On Thu 14-03-24 19:24:56, Baokun Li wrote:
> Hi Jan,
> 
> On 2024/3/14 18:30, Jan Kara wrote:
> > On Tue 27-02-24 17:11:43, Baokun Li wrote:
> > 
> > 
> > At 4k block size, the length of the s_mb_avg_fragment_size list is 14,
> > but an oversized s_mb_group_prealloc is set, causing slab-out-of-bounds
> > to be triggered by an attempt to access an element at index 29.
> > 
> > Add a new attr_id attr_clusters_in_group with values in the range
> > [0, sbi->s_clusters_per_group] and declare mb_group_prealloc as
> > that type to fix the issue. In addition avoid returning an order
> > from mb_avg_fragment_size_order() greater than MB_NUM_ORDERS(sb)

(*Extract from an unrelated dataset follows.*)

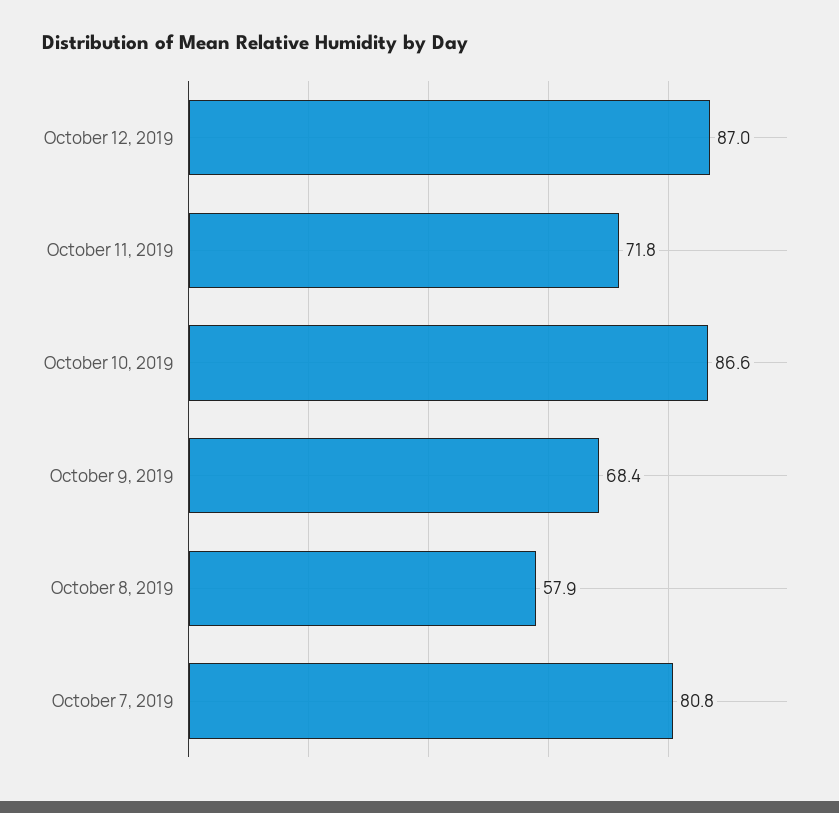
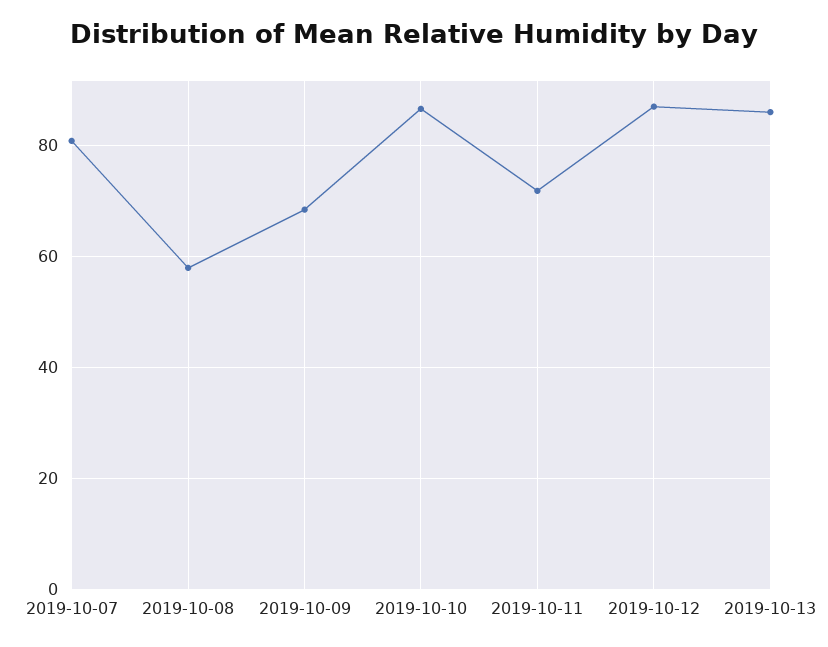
2019-10-13: none -> 86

> > and reduce some useless loops.
> > 
> > Fixes: 7e170922f06b ("ext4: Add allocation criteria 1.5 (CR1_5)")
> > CC: stable@vger.kernel.org
> > Signed-off-by: Baokun Li <libaokun1@huawei.com>
> > Looks good. Just one nit below. Otherwise feel free to add:
> > 
> > Reviewed-by: Jan Kara <jack@suse.cz>
> > 
> > > ---
> > >   fs/ext4/mballoc.c |  6 ++++++
> > >   fs/ext4/sysfs.c   | 13 ++++++++++++-
> > >   2 files changed, 18 insertions(+), 1 deletion(-)
> > > 
> > > diff --git a/fs/ext4/mballoc.c b/fs/ext4/mballoc.c
> > > index 85a91a61b761..7ad089df2408 100644
> > > --- a/fs/ext4/mballoc.c
> > > +++ b/fs/ext4/mballoc.c
> > > @@ -831,6 +831,8 @@ static int mb_avg_fragment_size_order(struct super_block *sb, ext4_grpblk_t len)
> > >   		return 0;
> > >   	if (order == MB_NUM_ORDERS(sb))
> > >   		order--;
> > > +	if (WARN_ON_ONCE(order > MB_NUM_ORDERS(sb)))

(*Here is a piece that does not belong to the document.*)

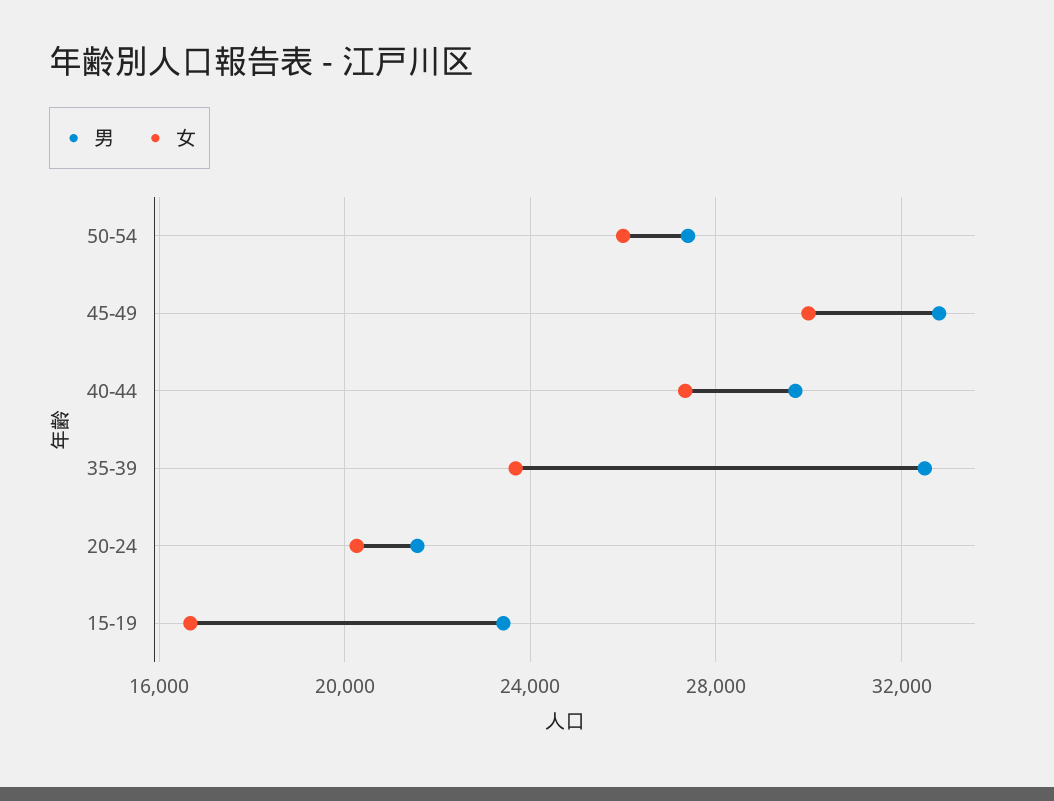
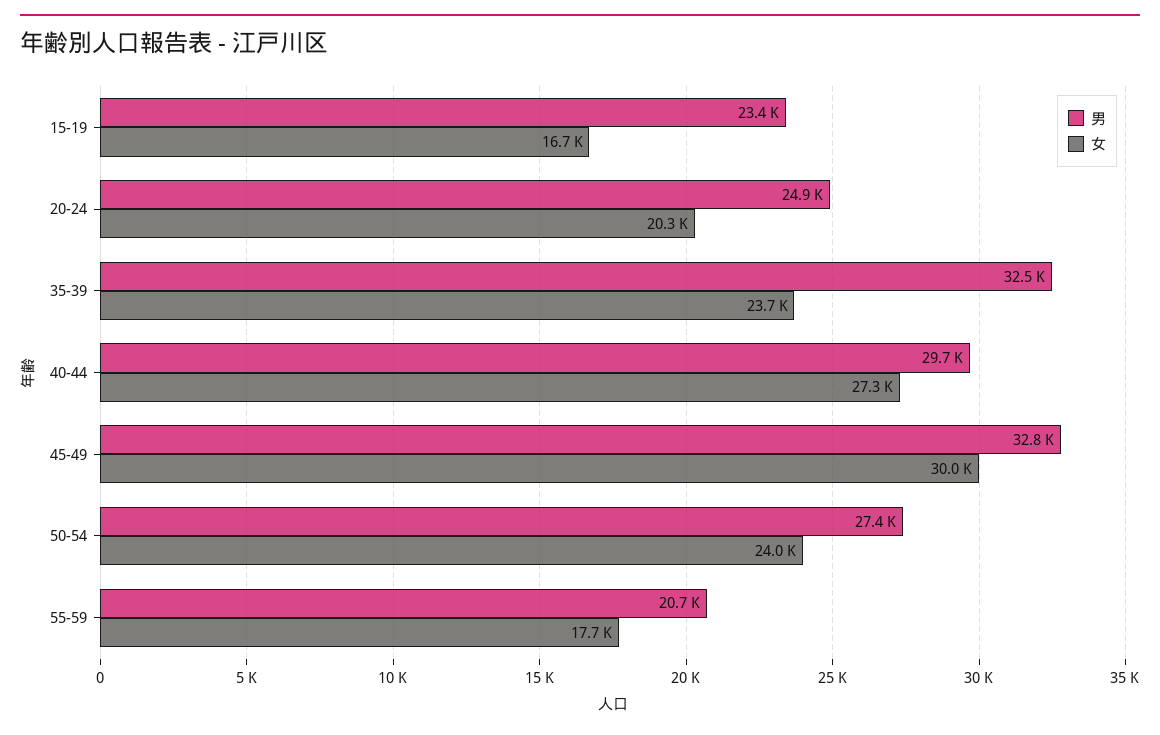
女, 50-54: 26000 -> 24000
男, 20-24: 21500 -> 24900
男, 55-59: none -> 20700
女, 55-59: none -> 17700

> > > +		order = MB_NUM_ORDERS(sb) - 1;
> > >   	return order;
> > >   }
> > > @@ -1057,6 +1059,10 @@ static void ext4_mb_choose_next_group_best_avail(struct ext4_allocation_context
> > >   			ac->ac_flags |= EXT4_MB_CR_BEST_AVAIL_LEN_OPTIMIZED;
> > >   			return;
> > >   		}
> > > +
> > > +		/* Skip some unnecessary loops. */
> > > +		if (unlikely(i > MB_NUM_ORDERS(ac->ac_sb)))

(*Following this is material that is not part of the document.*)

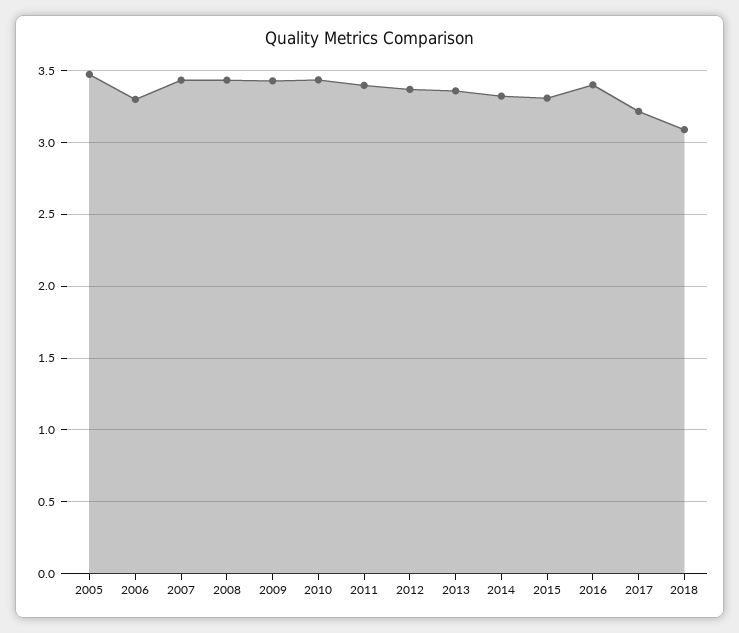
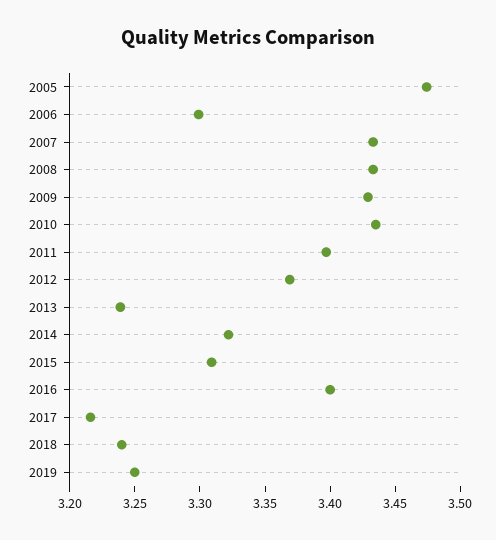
2013: 3.35 -> 3.24
2018: 3.1 -> 3.24
2019: none -> 3.25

> > > +			i = MB_NUM_ORDERS(ac->ac_sb);
> > How can this possibly trigger now? MB_NUM_ORDERS is sb->s_blocksize_bits +
> > 2. 'i' is starting at fls(ac->ac_g_ex.fe_len) and ac_g_ex.fe_len shouldn't
> > be larger than clusters per group, hence fls() should be less than
> > sb->s_blocksize_bits? Am I missing something? And if yes, we should rather
> > make sure 'order' is never absurdly big?
> > 
> > I suspect this code is defensive upto a point of being confusing :)
> > 
> > Honza
> 
> Yes, this is indeed defensive code! Only walk into this branch when
> WARN_ON_ONCE(order > MB_NUM_ORDERS(sb)) is triggered.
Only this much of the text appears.